Serie: Escenas de Ciudad
Ciudad Escenario: Los Ángeles, California.

Si algo tenían en común aquellas tres mujeres era lo soñadoras.
A veces parecían vivir en un cuento de hadas en el que ni eran felices ni comían perdices.
Las tres eran inmigrantes, bellas y estaban en edad de merecer.
Eran tan exigentes que siempre te preguntabas si estarías a la altura de ese supra yo que ellas proyectaban de vos.
Cuando las conocí me las presentaron como “las tres tristes tigresas” y como al principio no entendí totalmente el porqué de la etiqueta, tuve que utilizar todos mis conocimientos de sicología para descifrar cada enigma de mujer que ellas representaban.
Era como entrar en el laberinto del minotauro, pero sin minotauro y sin burladeros, rastrillando los pies como toro bravo para no dejarse devorar de las tigresas.
Marietta, la salvadoreña, era una médica medianamente exitosa que a veces hacía de uróloga aficionada. Desde que había migrado de su El Salvador en guerra, tenía como única meta encontrar a su príncipe azul aunque para ello tuviese que besar muchos sapos y uno que otro viejito verde.
Hablaba inglés perfectamente pero cuando quería conquistar un gringo visajoso recurría siempre a su frase de cacería número 13: “I don’t speak much English, wanna teach me some?”. Lo decía con acento y más parecía una wetback que una residente retrechera. Si el ganoso de turno se hacía el interesante, recurría entonces a su infalible juego del “tequila caliente” porque era una convencida de que un ombligo apetitoso vale más que mil palabras.
Lola, la española, era una divorciada acomodada que vivía de un salón de belleza que de vez en cuando administraba y del sudor de su exmarido, un macho vulgar y superficial que gastaba parte de su fortuna en callgirls y masajistas pajeras.
Ella en cambio, se derretía por los texanos o por cualquier hombre que tuviera pinta de vaquero y que pudiera cabalgar cual potro salvaje. No necesitaba hablar. Le bastaba su mirada lasciva y sus labios carnosos para conseguir lo que quería. Jamás se le resistió hombre alguno. A todos los despojaba de su ropa interior que luego etiquetaba y guardaba en un cuarto como sus trofeos de guerra.
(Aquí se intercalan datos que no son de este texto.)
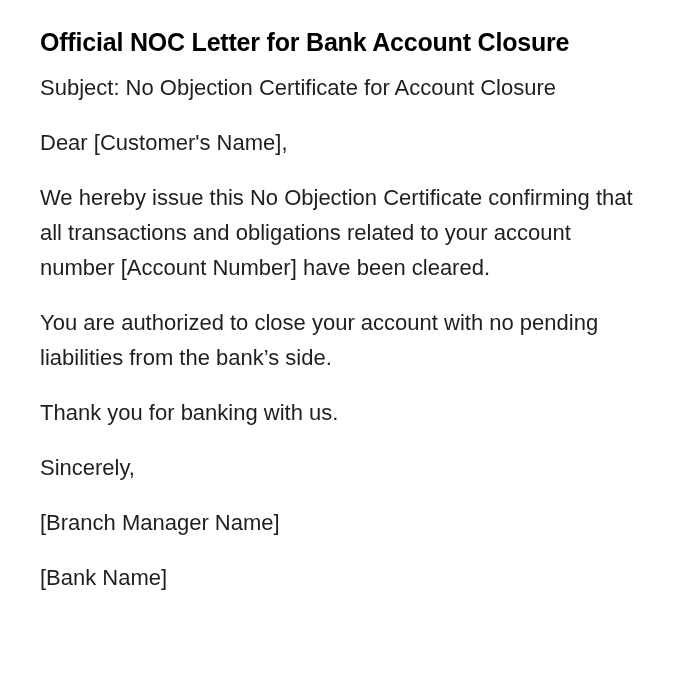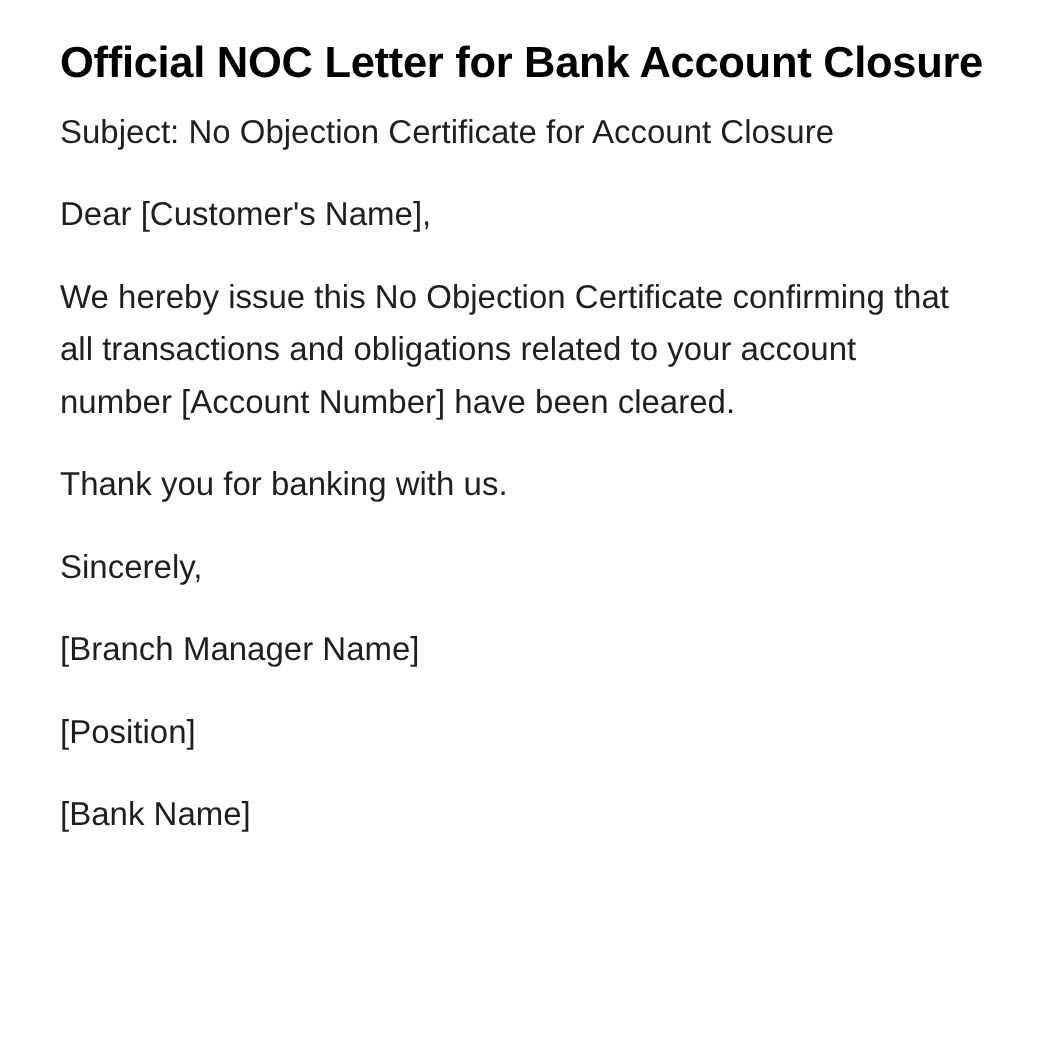--- a/index.html
+++ b/index.html
@@ -11,21 +11,21 @@
     width: 700px;
     height: 696px;
     box-sizing: border-box;
     background: #ffffff;
     padding: 27px 40px 46px 40px;
     overflow: hidden;
     font-family: "Liberation Sans", "DejaVu Sans", sans-serif;
   }
   .letter-title {
     margin: 0 0 13px 0;
-    font-size: 29px;
+    font-size: 25px;
     line-height: 30px;
     font-weight: 700;
     color: #000000;
     letter-spacing: -0.2px;
   }
   .letter-paragraph {
     margin: 0 0 20px 0;
     font-size: 22px;
     line-height: 35px;
     font-weight: 400;
@@ -44,23 +44,24 @@
   <h1 class="letter-title">Official NOC Letter for Bank Account Closure</h1>
 
   <p class="letter-paragraph">Subject: No Objection Certificate for Account Closure</p>
 
   <p class="letter-paragraph">Dear [Customer's Name],</p>
 
   <p class="letter-paragraph">We hereby issue this No Objection Certificate confirming that
 all transactions and obligations related to your account
 number [Account Number] have been cleared.</p>
 
+  <p class="letter-paragraph">You are authorized to close your account with no pending
+liabilities from the bank’s side.</p>
 
   <p class="letter-paragraph">Thank you for banking with us.</p>
 
   <p class="letter-paragraph">Sincerely,</p>
 
   <p class="letter-paragraph">[Branch Manager Name]</p>
 
-  <p class="letter-paragraph">[Position]</p>
 
   <p class="letter-paragraph">[Bank Name]</p>
 </div>
 
 </body></html>

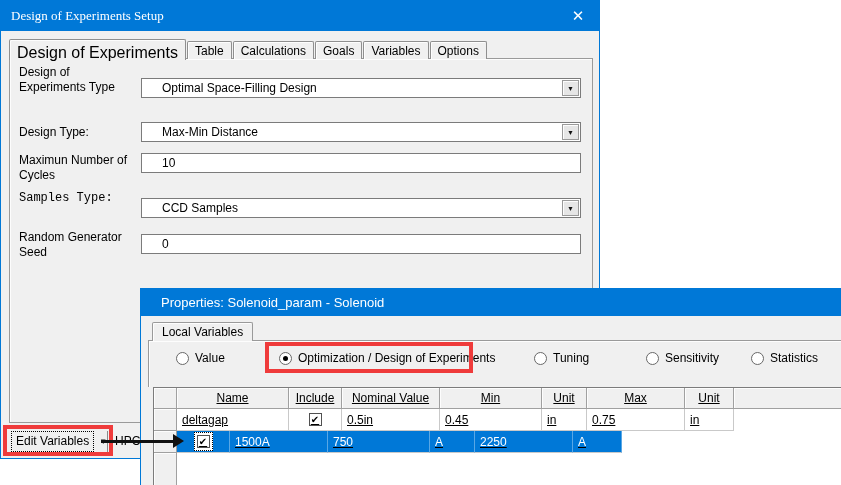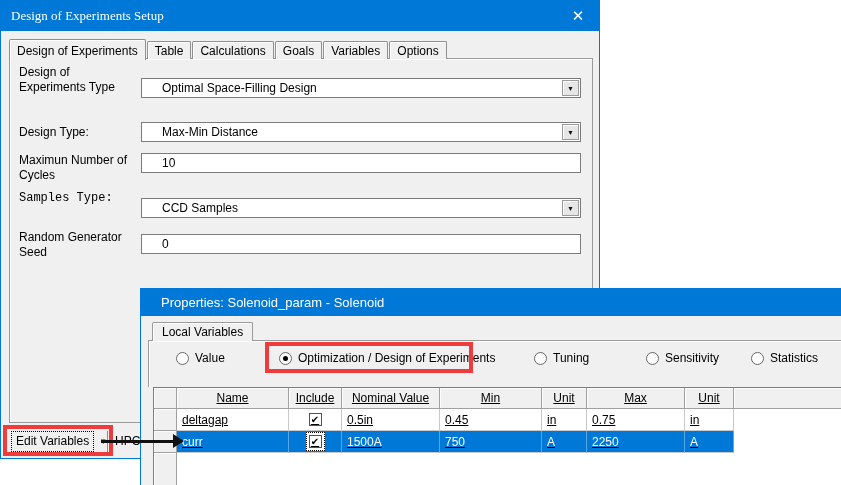--- a/index.html
+++ b/index.html
@@ -10,21 +10,21 @@
   .titlebar { background:#0078d7; color:#fff; font-size:13px; display:flex; align-items:center; }
   .titlebar .title { flex:1; white-space:nowrap; overflow:hidden; }
   .close-btn { width:42px; height:30px; display:flex; align-items:center; justify-content:center; font-size:15px; color:#fff; }
 
   
   #dlg1 { left:0; top:0; width:600px; height:459px; border:1px solid #0078d7; }
   #dlg1 .titlebar { height:30px; padding-left:10px;font-family:Liberation Serif, serif; }
 
   .tabstrip { position:absolute; left:8px; top:37px; right:8px; height:21px; display:flex; align-items:flex-end; z-index:2; }
   .tab { background:#f0f0f0; border:1px solid #8f8f8f; border-bottom:none; border-radius:2px 2px 0 0; height:18px; padding:2px 7px 0 7px; margin-right:1px; white-space:nowrap; box-shadow:inset 1px 1px 0 #fdfdfd; }
-  .tab.active { height:21px; padding-top:4px; margin-bottom:-1px; font-size:12px; }
+  .tab.active { height:21px; padding-top:4px; margin-bottom:-1px; font-size:16px; }
 
   .tabpage { position:absolute; left:8px; top:57px; width:584px; height:365px; border:1px solid #9a9a9a; box-shadow:inset 1px 1px 0 #fdfdfd; z-index:1; }
 
   .lbl { position:absolute; left:18px; width:114px; line-height:15px; z-index:3; }
   .field { position:absolute; left:140px; width:440px; height:20px; background:#fff; border:1px solid #7b7b7b; display:flex; align-items:center; padding-left:20px; z-index:3; white-space:nowrap; }
   .drop { position:absolute; right:1px; top:1px; width:17px; height:16px; background:#e6e6e6; border:1px solid #9a9a9a; box-shadow:inset 1px 1px 0 #fdfdfd; display:flex; align-items:center; justify-content:center; font-size:7px; color:#111; }
 
   #editvars { position:absolute; left:10px; top:429px; height:23px; display:flex; align-items:center; z-index:3; }
   .ev-label { border:1px dotted #000; padding:2px 4px 3px 4px; white-space:nowrap; }
   .ev-drop { font-size:8px; margin-left:5px; color:#111; }
@@ -172,21 +172,20 @@
       </div>
       <div class="dcell c-nominal">0.5in</div>
       <div class="dcell c-min">0.45</div>
       <div class="dcell c-unit">in</div>
       <div class="dcell c-max">0.75</div>
       <div class="dcell c-unit2">in</div>
     </div>
 
     <div class="drow selected">
       <div class="dcell rowhdr c-rowhdr"></div>
-      <div class="dcell c-name">curr</div>
       <div class="dcell c-include">
         <span class="cb-focus">
           <span class="cb">
               <span>✔</span>
             </span>
         </span>
       </div>
       <div class="dcell c-nominal">1500A</div>
       <div class="dcell c-min">750</div>
       <div class="dcell c-unit">A</div>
Tenía un pantaloncillo negro que decía Bruce Willis y juraba que se había acostado con él, que le había hecho el “combo” y que el tipo tenía el fetiche de los pies.
Sandra, la colombiana, era tan ilusa como irresistible. Trabajaba como ejecutiva en un banco y a menudo rompía el dress code poniéndose faldas arriba de la rodilla para dejar ver sus piernas perfectas que desconcentraban a cualquiera.
Recién llegada a Los Ángeles soñó con ser actriz y volverse famosa de la noche a la mañana. Empero, jamás se acostó con ningún director para obtener un papel, aunque propuestas no le faltaron. Ella sabía que al hacerlo solamente obtendría el papel de amantonta de ocasión. Había migrado a los Estados Unidos porque estaba harta del machismo de los colombianos y decía que no quería terminar sus días como la típica ama de casa latina. Insistía en que los gringos y europeos eran menos machistas y que la valoraban más por sus opiniones que por sus atributos físicos. Pobre ilusa.
Cuando las tres tigresas salían juntas de cacería se convertían en auténticas depredadoras que devoraban cualquier hombre que cumpliera por lo menos siete de los diez requisitos que habían escrito conjuntamente. Sin pensarlo, se habían convertido en espejos de esos hombres que se acuestan con docenas de mujeres porque creen que a través del sexo encontrarán la mujer ideal, aquella de la que se enamoren porque resulte ser una especie de “virgen con experiencia”, una contradicción de cazador cazado que no piensa con la cabeza sino con la cabecita.
Ellas los buscaban altos y bien parecidos, pero a veces se conformaban con feos inteligentes o enanos con sorpresa. Jamás lo hacían borrachas ni aceptaban faena sin “sombrero” porque decían que preferían morir asesinadas que víctimas de Sida.
Intentaron tantas fórmulas. Experimentaron tantas nacionalidades. Se metieron en medio de tantas parejas. Y besaron tantos sapos! Pero ninguna de las tres coronó su príncipe y terminaron mal casadas, bien divorciadas y cantando “It’s raining men” a todo pulmón en cualquier bar con rocola donde sirvieran buenos martinis. La última vez que hablé con ellas por teléfono estaban en Daytona a la caza de adolescentes cachondos en spring break. Nunca cambiaron. Nunca cambiarán. Y espero que nunca lo hagan porque son infinitamente divertidas.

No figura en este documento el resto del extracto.